**WHAT IS BEING ASKED**
Every entry that follows should be repeated exactly; drop the images.

**RECORD SET**
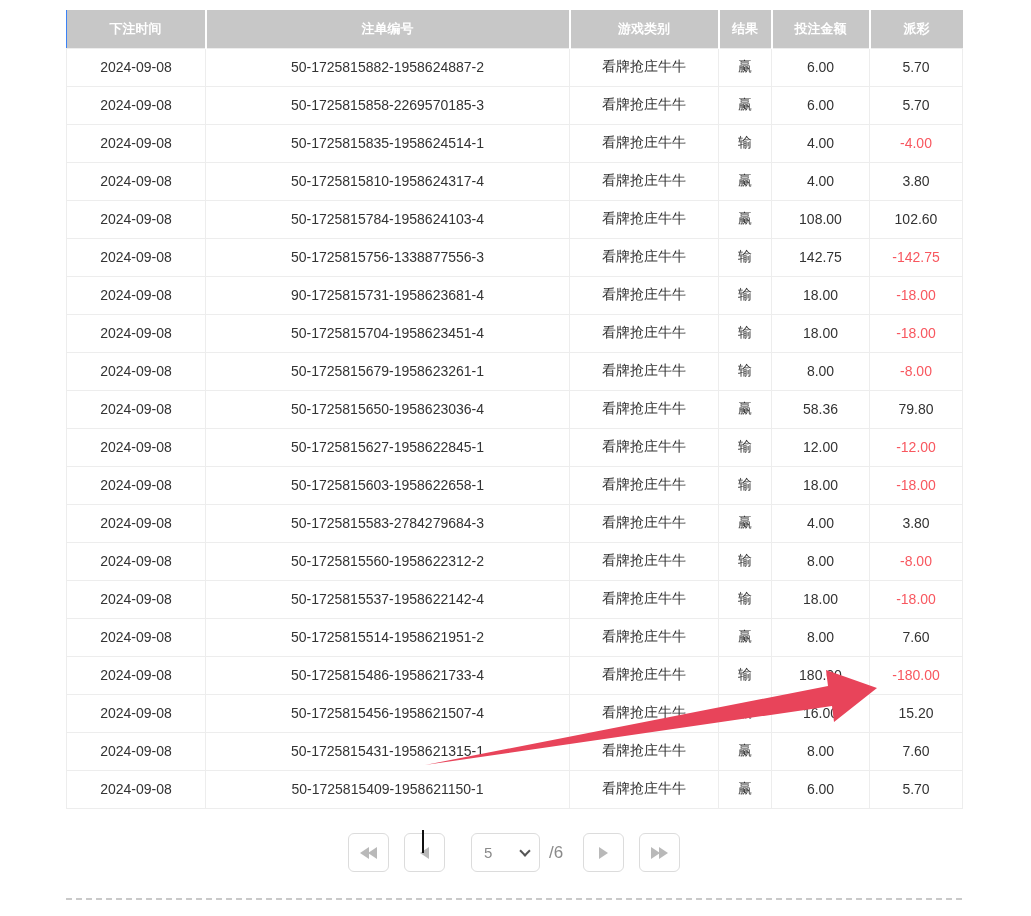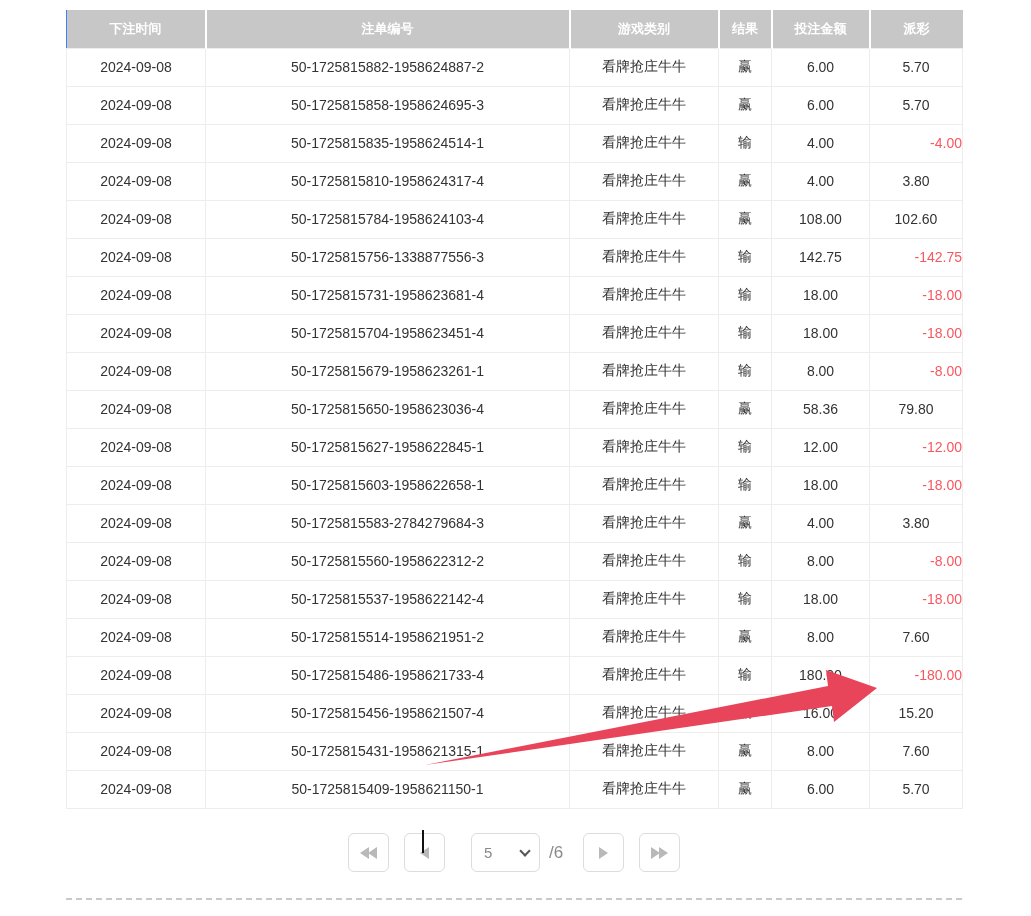--- a/index.html
+++ b/index.html
@@ -33,21 +33,21 @@
     text-align: center; border-right: 2px solid #ffffff;
   }
   table.bet-table thead th:last-child { border-right: none; }
   table.bet-table tbody td {
     height: 38px; font-size: 14px; text-align: center;
     color: var(--text);
     border: 1px solid var(--border_light);
     background: #fff;
     white-space: nowrap; overflow: hidden;
   }
-  table.bet-table tbody td.neg { color: var(--negative); text-align: right; }
+  table.bet-table tbody td.neg { color: var(--negative); }
 
   
   .arrow-overlay {
     position: absolute; left: 420px; top: 655px;
     width: 470px; height: 120px;
     pointer-events: none; z-index: 5;
   }
 
   
   .pagination {
@@ -124,21 +124,21 @@
       <td>2024-09-08</td>
       <td>50-1725815882-1958624887-2</td>
       <td>看牌抢庄牛牛</td>
       <td>赢</td>
       <td>6.00</td>
       <td>5.70</td>
     </tr>
 
     <tr>
       <td>2024-09-08</td>
-      <td>50-1725815858-1958624695-3</td>
+      <td>50-1725815858-2269570185-3</td>
       <td>看牌抢庄牛牛</td>
       <td>赢</td>
       <td>6.00</td>
       <td>5.70</td>
     </tr>
 
     <tr>
       <td>2024-09-08</td>
       <td>50-1725815835-1958624514-1</td>
       <td>看牌抢庄牛牛</td>
@@ -169,21 +169,21 @@
       <td>2024-09-08</td>
       <td>50-1725815756-1338877556-3</td>
       <td>看牌抢庄牛牛</td>
       <td>输</td>
       <td>142.75</td>
       <td class="neg">-142.75</td>
     </tr>
 
     <tr>
       <td>2024-09-08</td>
-      <td>50-1725815731-1958623681-4</td>
+      <td>90-1725815731-1958623681-4</td>
       <td>看牌抢庄牛牛</td>
       <td>输</td>
       <td>18.00</td>
       <td class="neg">-18.00</td>
     </tr>
 
     <tr>
       <td>2024-09-08</td>
       <td>50-1725815704-1958623451-4</td>
       <td>看牌抢庄牛牛</td>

**WRITTEN RESPONSE**
--- a/index.html
+++ b/index.html
@@ -33,21 +33,21 @@
     text-align: center; border-right: 2px solid #ffffff;
   }
   table.bet-table thead th:last-child { border-right: none; }
   table.bet-table tbody td {
     height: 38px; font-size: 14px; text-align: center;
     color: var(--text);
     border: 1px solid var(--border_light);
     background: #fff;
     white-space: nowrap; overflow: hidden;
   }
-  table.bet-table tbody td.neg { color: var(--negative); text-align: right; }
+  table.bet-table tbody td.neg { color: var(--negative); }
 
   
   .arrow-overlay {
     position: absolute; left: 420px; top: 655px;
     width: 470px; height: 120px;
     pointer-events: none; z-index: 5;
   }
 
   
   .pagination {
@@ -124,21 +124,21 @@
       <td>2024-09-08</td>
       <td>50-1725815882-1958624887-2</td>
       <td>看牌抢庄牛牛</td>
       <td>赢</td>
       <td>6.00</td>
       <td>5.70</td>
     </tr>
 
     <tr>
       <td>2024-09-08</td>
-      <td>50-1725815858-1958624695-3</td>
+      <td>50-1725815858-2269570185-3</td>
       <td>看牌抢庄牛牛</td>
       <td>赢</td>
       <td>6.00</td>
       <td>5.70</td>
     </tr>
 
     <tr>
       <td>2024-09-08</td>
       <td>50-1725815835-1958624514-1</td>
       <td>看牌抢庄牛牛</td>
@@ -169,21 +169,21 @@
       <td>2024-09-08</td>
       <td>50-1725815756-1338877556-3</td>
       <td>看牌抢庄牛牛</td>
       <td>输</td>
       <td>142.75</td>
       <td class="neg">-142.75</td>
     </tr>
 
     <tr>
       <td>2024-09-08</td>
-      <td>50-1725815731-1958623681-4</td>
+      <td>90-1725815731-1958623681-4</td>
       <td>看牌抢庄牛牛</td>
       <td>输</td>
       <td>18.00</td>
       <td class="neg">-18.00</td>
     </tr>
 
     <tr>
       <td>2024-09-08</td>
       <td>50-1725815704-1958623451-4</td>
       <td>看牌抢庄牛牛</td>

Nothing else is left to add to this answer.